14/07/2010

Maria-fumaça não canta mais para moças, flores, janelas e quintais

Se algum processo de privatização deu certo nesse país – leia-se telefonia – com certeza não supriu o desastre da liquidação da Rede Ferroviária Federal SA em 92.
O país, que já apostava tudo no transporte rodoviário na década de 50 ( no delírio desenvolvimentista de Kubitschek ) lançou sobre o povo esse peso do deslocamento rodoviário, uma vez que o transporte marítimo/fluvial também é absurdamente ignorado.
O trem então virou objeto de transporte meramente turístico, o que causa espanto em qualquer analista de transporte diante do nosso imenso território nacional.
O transporte aéreo, por mais que venha um dia a se tornar viável, está longe de substituir a importância do trem, que interliga pequenas cidades a cidades médias e metrópoles. Nem precisa se utilizar o exemplo do poderio do sistema do transporte ferroviário na Europa para se justificar a sua importância para o Brasil.
Tivesse qualquer governo, desde Itamar Franco, refeito a malha ferroviária teríamos um outro país. Bilhões, trilhões, quatrilhões de reais já foram gastos em manutenção de rodovias e construção de aeroportos – enquanto as estações apodrecem em todo interior do país. Nem servem como paradas para o transporte ferroviário de carga.
Nenhum governo conseguiu perceber que o sistema de transporte ferroviário é vital para qualquer país, e quinquilhões e sestilhões de reais foram investidos para a criação de uma crise: cidades entupidas de carros, estradas inter-estaduais perigosas e esburacadas e limitação geral do deslocamento para a maior parcela da população brasileira.
Francamente: agora o governo Lula abre licitação para um trem bala a custo de 33 bilhões de irreais. Bem, a empresa aérea irlandesa Ryanair quer lançar a passagem em pé a 4 libras ( 10 reais ) para vôos de curta duração. Ou seja: em breve, se a idéia for aplicada por aqui, poderemos nos deslocar entre Rio e São Paulo por 10 contos em 45 minutos. O trem bala terá a passagem a 200 reais, e a viagem terá a duração de uma hora meia.
Eu realmente não sei para que servem os governos – se nem para governar com um mínimo de estratégia e planejamento são capazes. Utilizam nossa grana para propaganda, cargos, projeções e, quando não, desvios gerais. Um candidato real, se tivesse alguma plataforma que prestasse, certamente incluiria a retomada do transporte ferroviário a um custo modesto para a população. Enviei para Marina Silva, que me parece ser a candidata que está um pouco mais afastada dessa dialética barata do fiz mais do que vocês, para ver se ela se toca.

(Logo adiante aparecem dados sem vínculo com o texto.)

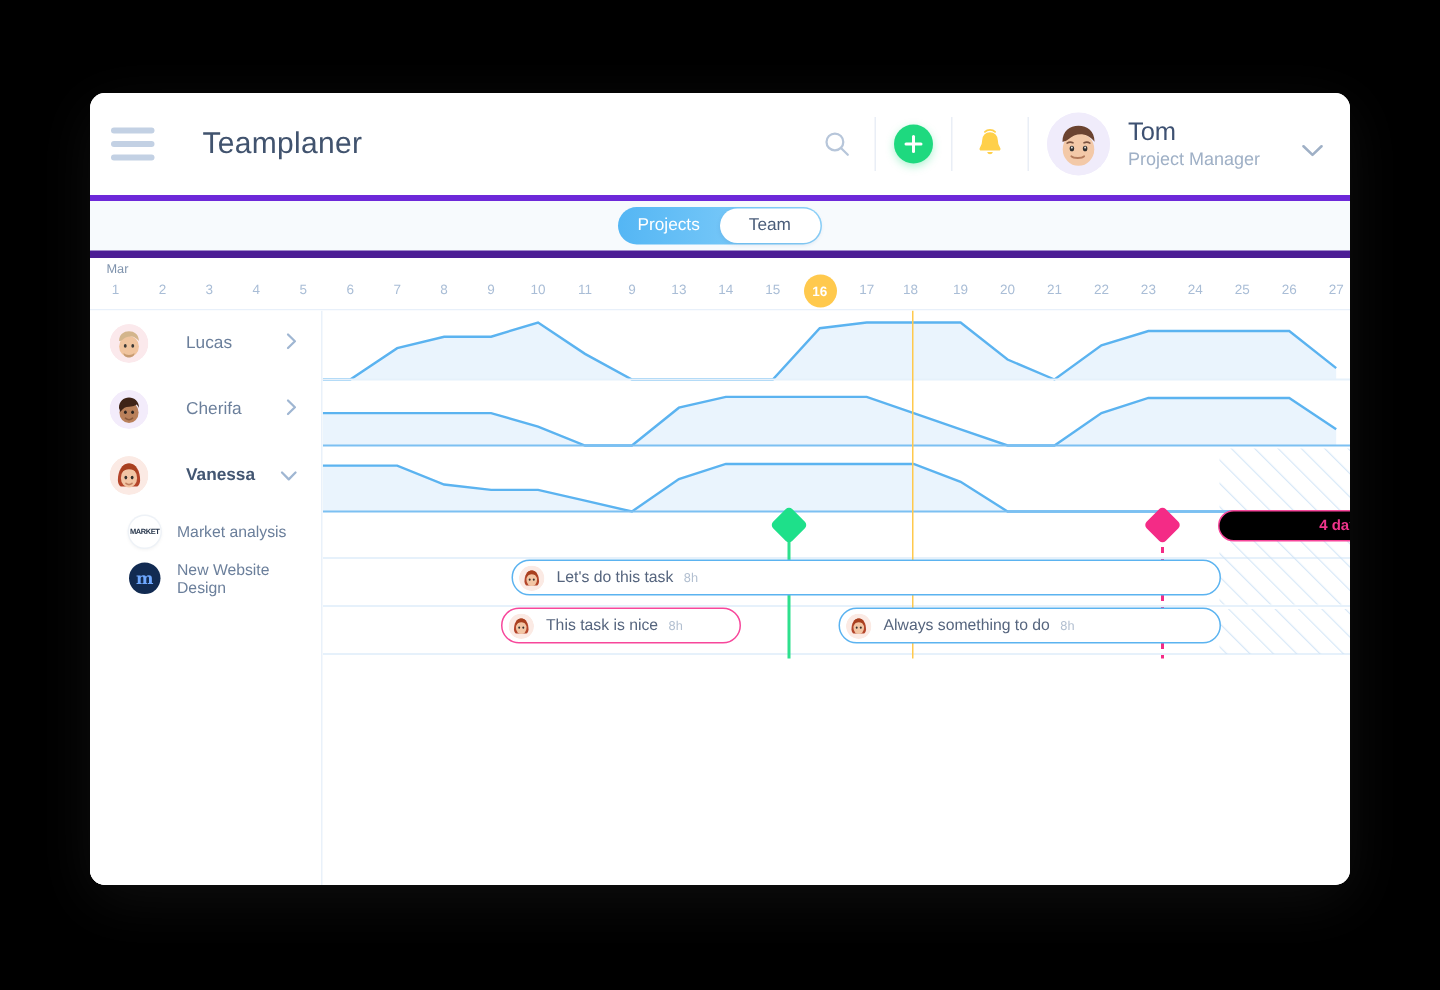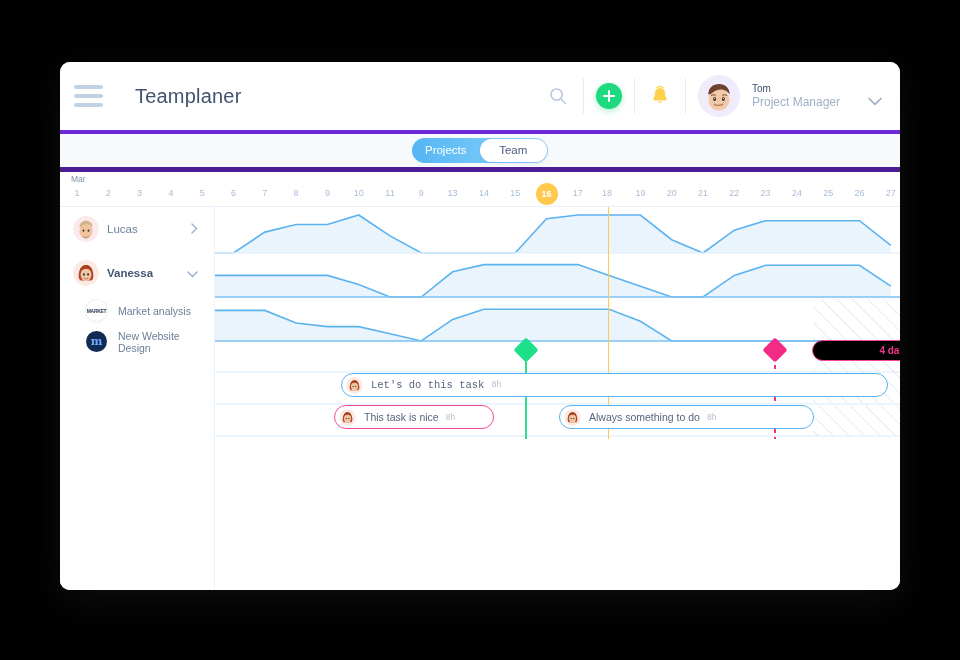--- a/index.html
+++ b/index.html
@@ -85,21 +85,21 @@
   }
   .avatar-hdr {
     width: 42px; height: 42px;
     border-radius: 50%;
     background: #f0ecfb;
     position: relative;
     overflow: hidden;
     flex: none;
   }
   .user-text { margin-left: 12px; line-height: 1.22; }
-  .user-name { font-size: 10px; color: #3e5172; }
+  .user-name { font-size: 17px; color: #3e5172; }
   .user-role { font-size: 12px; color: #9fb0c6; }
   .chev-down {
     margin-left: 28px; margin-right: 6px;
     width: 14px; height: 9px;
   }
 
   
   .toggle-bar {
     height: 38px;
     background: #f7fafd;
@@ -186,21 +186,21 @@
     display: flex; align-items: center;
     padding-left: 13px;
     height: 44px;
     cursor: pointer;
   }
   .side-row .av {
     width: 26px; height: 26px; border-radius: 50%;
     flex: none; position: relative; overflow: hidden;
   }
   .side-row .nm {
-    margin-left: 8px;
+    margin-left: 25px;
     font-size: 11.5px;
     color: #6b7f9b;
   }
   .side-row.active .nm { color: #435672; font-weight: bold; }
   .side-row .chev {
     position: absolute; right: 16px; top: 50%;
     transform: translateY(-50%);
   }
   .sub-row {
     display: flex; align-items: center;
@@ -412,20 +412,38 @@
           </svg>
         </div>
         <div class="nm">Lucas</div>
         <div class="chev">
           <svg width="7" height="11" viewBox="0 0 7 11">
               <path d="M1 1 L5.6 5.5 L1 10" fill="none" stroke="#9fb6d2" stroke-width="1.5" stroke-linecap="round" stroke-linejoin="round"></path>
             </svg>
         </div>
       </div>
 
+      <div class="side-row">
+        <div class="av">
+          <svg width="26" height="26" viewBox="0 0 26 26">
+            <circle cx="13" cy="13" r="13" fill="#f3ecfb"></circle>
+            <ellipse cx="13" cy="15" rx="6.4" ry="7" fill="#b9805a"></ellipse>
+            <path d="M6.3 12c0-4.6 3.1-7 6.7-7s6.7 2.4 6.7 7c-.6-1.4-1.6-2.3-1.6-2.3s-1.5 1.4-5 1.4c-2.6 0-4 1.2-4.8 2.2-.6.8-1 1.3-1 1.3z" fill="#3e2317"></path>
+            <ellipse cx="10.6" cy="14.8" rx=".95" ry="1.2" fill="#2d2420"></ellipse>
+            <ellipse cx="15.4" cy="14.8" rx=".95" ry="1.2" fill="#2d2420"></ellipse>
+            <path d="M10.6 18.8c1.4 1.2 3.4 1.2 4.8 0" fill="none" stroke="#8c5a3c" stroke-width="1.1" stroke-linecap="round"></path>
+          </svg>
+        </div>
+        <div class="nm">Cherifa</div>
+        <div class="chev">
+          <svg width="7" height="11" viewBox="0 0 7 11">
+              <path d="M1 1 L5.6 5.5 L1 10" fill="none" stroke="#9fb6d2" stroke-width="1.5" stroke-linecap="round" stroke-linejoin="round"></path>
+            </svg>
+        </div>
+      </div>
 
       <div class="side-row active">
         <div class="av">
           <svg width="26" height="26" viewBox="0 0 26 26">
             <circle cx="13" cy="13" r="13" fill="#fbeae4"></circle>
             <path d="M5.6 16c0-6 2.6-11 7.4-11s7.4 5 7.4 11c0 2.6-1.3 4.4-2.2 4.4H7.8C6.9 20.4 5.6 18.6 5.6 16z" fill="#b4452a"></path>
             <ellipse cx="13" cy="14.6" rx="5.4" ry="6.4" fill="#f2c5a4"></ellipse>
             <path d="M7.2 12.2c0-4.6 2.6-7.2 5.8-7.2s5.8 2.6 5.8 7.2c0 0-1.3-3.4-5.8-3.4-3.9 0-5.8 3.4-5.8 3.4z" fill="#a8401f"></path>
             <ellipse cx="10.9" cy="14.4" rx=".95" ry="1.2" fill="#35302d"></ellipse>
             <ellipse cx="15.1" cy="14.4" rx=".95" ry="1.2" fill="#35302d"></ellipse>
@@ -475,21 +493,21 @@
           <rect x="598" y="136" width="92" height="60" fill="url(#hatch)" opacity=".85"></rect>
           <rect x="598" y="199" width="92" height="30" fill="url(#hatch)" opacity=".85"></rect>
         </svg>
       <div id="overlay-host">
           <div class="today-line" style="left: 393px; top: 0px; height: 232px;"></div>
           <div class="marker-line ml-green" style="left: 310px; top: 142px; height: 90px;"></div>
           <div class="diamond d-green" style="left: 302px; top: 134px;"></div>
           <div class="marker-line ml-pink" style="left: 559px; top: 142px; height: 90px;"></div>
           <div class="diamond d-pink" style="left: 551px; top: 134px;"></div>
           <div class="days-badge" style="left: 597px; top: 133px; width: 128px;">4 days</div>
-          <div class="taskbar blue" style="left: 126px; top: 166px; width: 547px; font-family: Liberation Mono, monospace;">
+          <div class="taskbar blue" style="left: 126px; top: 166px; width: 473px;">
             <span class="tav"><svg width="17" height="17" viewBox="0 0 26 26">
   <circle cx="13" cy="13" r="13" fill="#fbeae4"></circle>
   <path d="M5.6 16c0-6 2.6-11 7.4-11s7.4 5 7.4 11c0 2.6-1.3 4.4-2.2 4.4H7.8C6.9 20.4 5.6 18.6 5.6 16z" fill="#b4452a"></path>
   <ellipse cx="13" cy="14.6" rx="5.4" ry="6.4" fill="#f2c5a4"></ellipse>
   <path d="M7.2 12.2c0-4.6 2.6-7.2 5.8-7.2s5.8 2.6 5.8 7.2c0 0-1.3-3.4-5.8-3.4-3.9 0-5.8 3.4-5.8 3.4z" fill="#a8401f"></path>
   <ellipse cx="10.9" cy="14.4" rx=".95" ry="1.2" fill="#35302d"></ellipse>
   <ellipse cx="15.1" cy="14.4" rx=".95" ry="1.2" fill="#35302d"></ellipse>
               </svg></span>
             <span class="tlabel">Let's do this task</span>
             <span class="thours">8h</span>

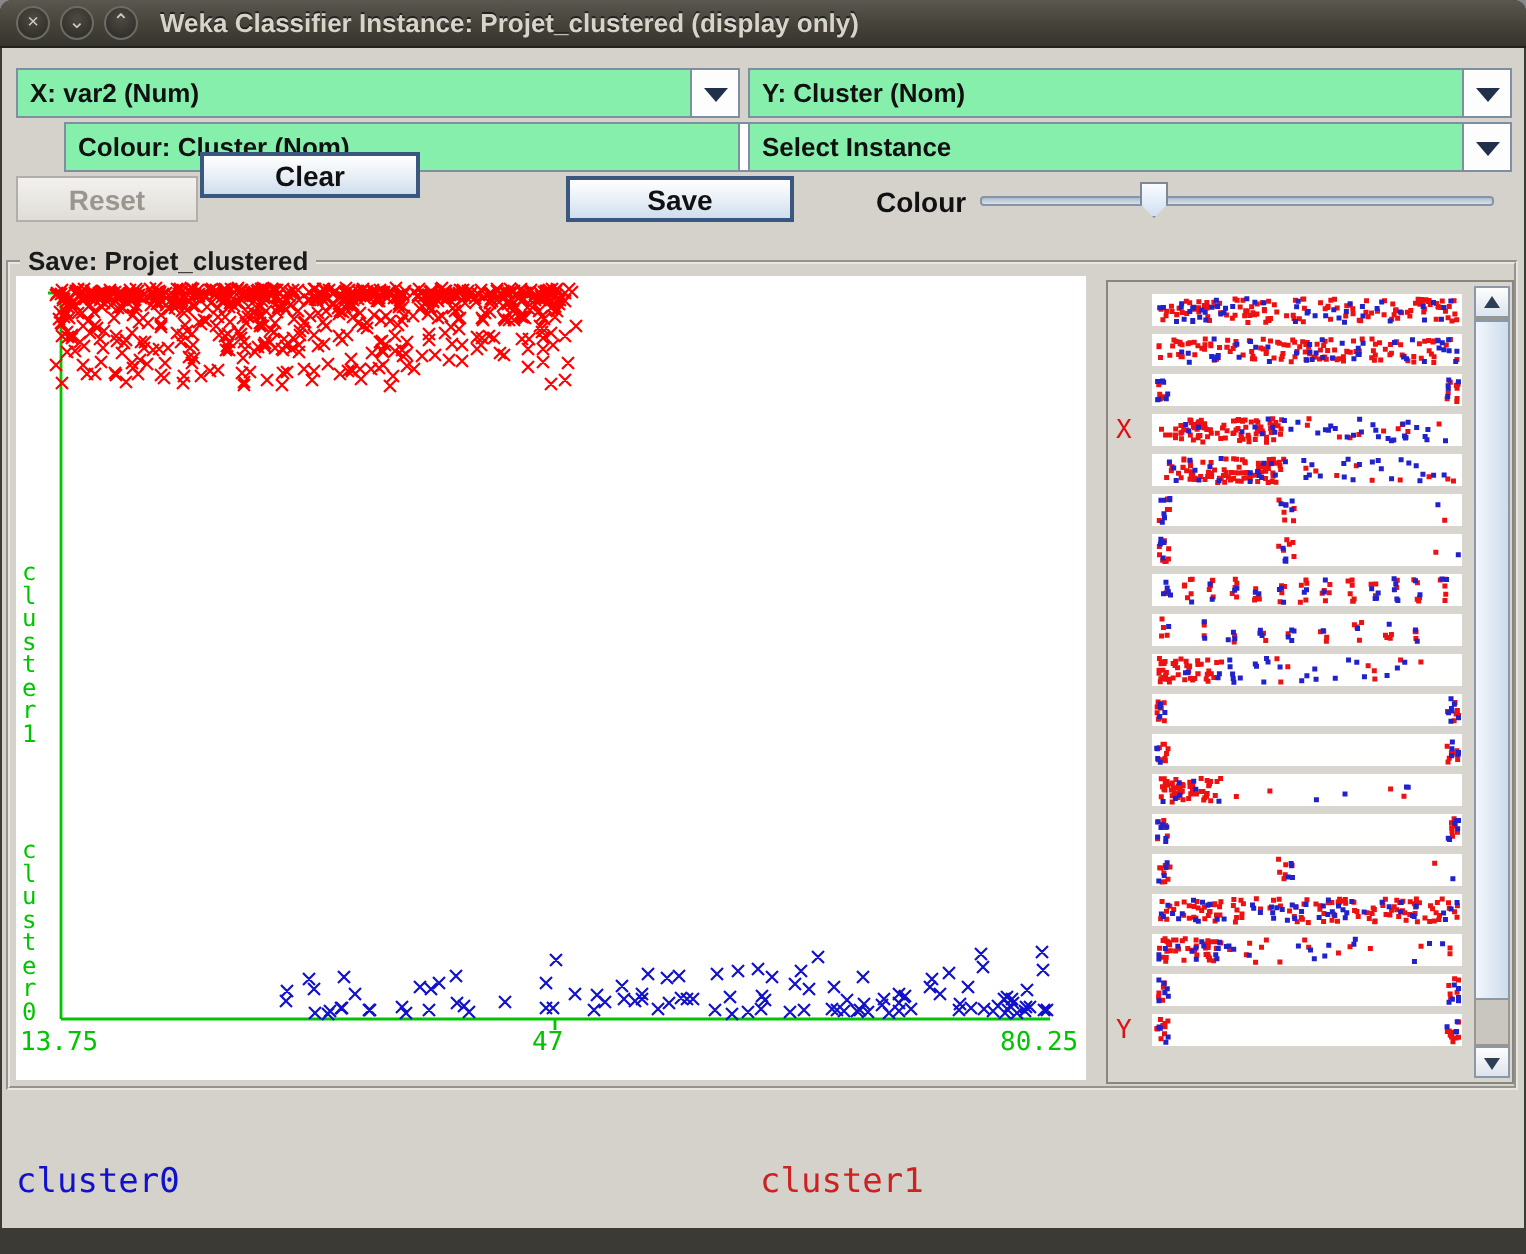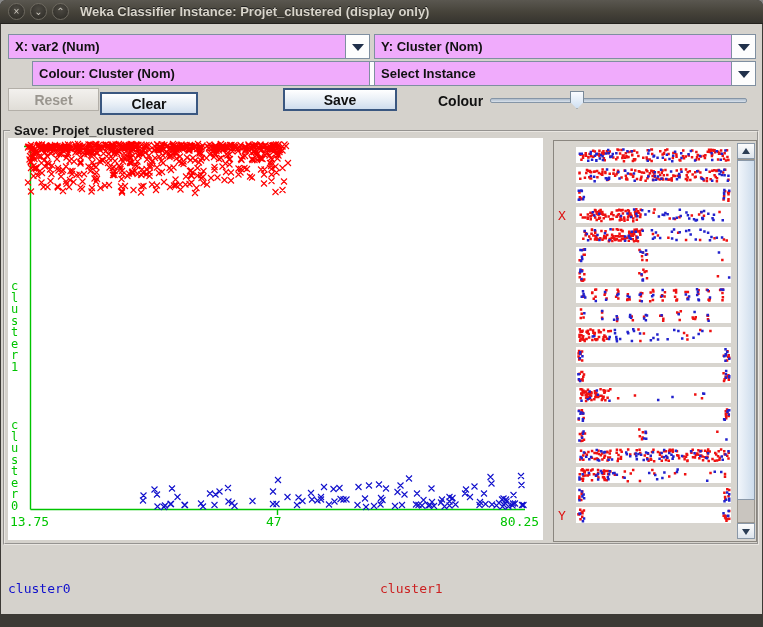--- a/index.html
+++ b/index.html
@@ -9,21 +9,21 @@
   .titlebar{position:absolute;left:0;top:0;width:763px;height:24px;
             background:linear-gradient(#5a5750,#454239 55%,#36342f);
             border-radius:6px 6px 0 0;border-bottom:1px solid #23211d;}
   .title-text{position:absolute;left:80px;top:0;line-height:24px;font-size:13px;font-weight:bold;
               color:#d8d4ca;text-shadow:0 -1px 0 #222;white-space:nowrap;}
   .winbtn{position:absolute;top:3px;width:17px;height:17px;border-radius:50%;
           background:radial-gradient(circle at 50% 35%,#4d4a43,#2a2823);
           border:1px solid #6e6a61;color:#cfcbc2;font-size:10px;line-height:15px;text-align:center;}
   .body{position:absolute;left:1px;top:24px;width:761px;height:590px;background:#d5d2cc;}
 
-  .combo{position:absolute;height:25px;background:#f0abfc;border:1px solid #7f8fa0;}
+  .combo{position:absolute;height:25px;background:#86efac;border:1px solid #7f8fa0;}
   .combo-text{position:absolute;left:6px;top:0;line-height:23px;font-size:13px;font-weight:bold;color:#111;white-space:nowrap;}
   .combo-arrow{position:absolute;right:0;top:0;width:24px;height:23px;border-left:1px solid #7f8fa0;background:#fdfdfd;}
   .combo-arrow:after{content:"";position:absolute;left:6px;top:9px;border:6px solid transparent;border-top:7px solid #20304a;border-bottom:none;}
 
   .btn{position:absolute;height:23px;font-size:14px;font-weight:bold;text-align:center;line-height:20px;
        background:linear-gradient(#ffffff,#e7eef6 55%,#cfdded);border:2px solid #3a5780;color:#111;}
   .btn.disabled{border:1px solid #b3afa8;color:#9a968f;background:linear-gradient(#f3f1ee,#e0ddd7);line-height:22px;}
 
   .jitter-label{position:absolute;font-size:14px;font-weight:bold;color:#111;}
   .slider-track{position:absolute;height:5px;background:linear-gradient(#aebccb,#d9e2ec);border:1px solid #8595a6;border-radius:2px;}
@@ -43,21 +43,21 @@
   .attr-bar{position:absolute;left:22px;width:155px;height:16px;background:#fff;}
   .bar-marker{position:absolute;left:4px;width:16px;font-family:"DejaVu Sans Mono",monospace;font-size:13px;color:#dd1111;}
 
   .sb-btn{position:absolute;left:183px;width:18px;height:16px;background:linear-gradient(#fdfdfd,#dde4ec);border:1px solid #8a98a8;}
   .sb-btn:after{content:"";position:absolute;left:4px;border:4px solid transparent;}
   .sb-up:after{top:4px;border-bottom:6px solid #2c3e55;border-top:none;}
   .sb-down:after{top:5px;border-top:6px solid #2c3e55;border-bottom:none;}
   .sb-track{position:absolute;left:183px;width:18px;background:#c9c5bf;border:1px solid #9a968f;}
   .sb-thumb{position:absolute;left:183px;width:18px;background:linear-gradient(90deg,#f2f6fb,#cddcec);border:1px solid #8a98a8;}
 
-  .class-label{position:absolute;font-family:"DejaVu Sans Mono",monospace;font-size:13px;}
+  .class-label{position:absolute;font-family:"DejaVu Sans Mono",monospace;font-size:17px;}
 </style>
 </head>
 <body>
 
 <div class="window">
   <div class="titlebar">
     <div class="winbtn" style="left:8px">×</div>
     <div class="winbtn" style="left:30px">⌄</div>
     <div class="winbtn" style="left:52px">⌃</div>
     <div class="title-text">Weka Classifier Instance: Projet_clustered (display only)</div>
@@ -77,21 +77,21 @@
   <div class="combo" style="left:8px;top:61px;width:362px;margin-left:24px;">
     <span class="combo-text">Colour: Cluster (Nom)</span>
     <span class="combo-arrow"></span>
   </div>
   <div class="combo" style="left:374px;top:61px;width:382px;">
     <span class="combo-text">Select Instance</span>
     <span class="combo-arrow"></span>
   </div>
 
   <div class="btn disabled" style="left:8px;top:88px;width:91px;">Reset</div>
-  <div class="btn" style="left:100px;top:92px;width:98px;">Clear</div>
+  <div class="btn" style="left:100px;top:76px;width:110px;">Clear</div>
   <div class="btn" style="left:283px;top:88px;width:114px;">Save</div>
 
   <div class="jitter-label" style="left:438px;top:93px;">Colour</div>
   <div class="slider-track" style="left:490px;top:98px;width:257px;"></div>
   <div class="slider-thumb" style="left:570px;top:91px;"></div>
 
   <div class="group" style="left:3px;top:130px;width:756px;height:415px;">
     <span class="group-label">Save: Projet_clustered</span>
   </div>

Com certeza teríamos milhões de empregos diretos e indiretos nessa empreitada..
Mas quem deseja a volta da Maria Fumaça estilizada? Queremos o futuro, o trem bala a 300 por hora e 200 por cabeça. Quem vai querer um trem modesto cruzando as montanhas? Um governo de verdade iria querer, sem dúvida.
Isso me parece com nosso sistema de votação: tudo muito sofisticado e moderno, o país conhece em pouco tempo seus eleitos e nada de contar cédulas sobre as mesas, que deu na vitória suspeita de Bush. Mas o problema é que nesse sistema super moderno de votação ainda se leva o número do coroné na lapela.
Trouxemos o futuro ( eu juro que acredito que meu voto lá na máquina ágil é registrado certinho, apesar de não ter sequer uma confirmação disso ) mas as personagens ficaram aprisionadas em um passado que nunca é fechado.
Passamos para o trem bala, não, sem antes, sucatear toda a malha ferroviária tradicional, e isolar o país dramaticamente.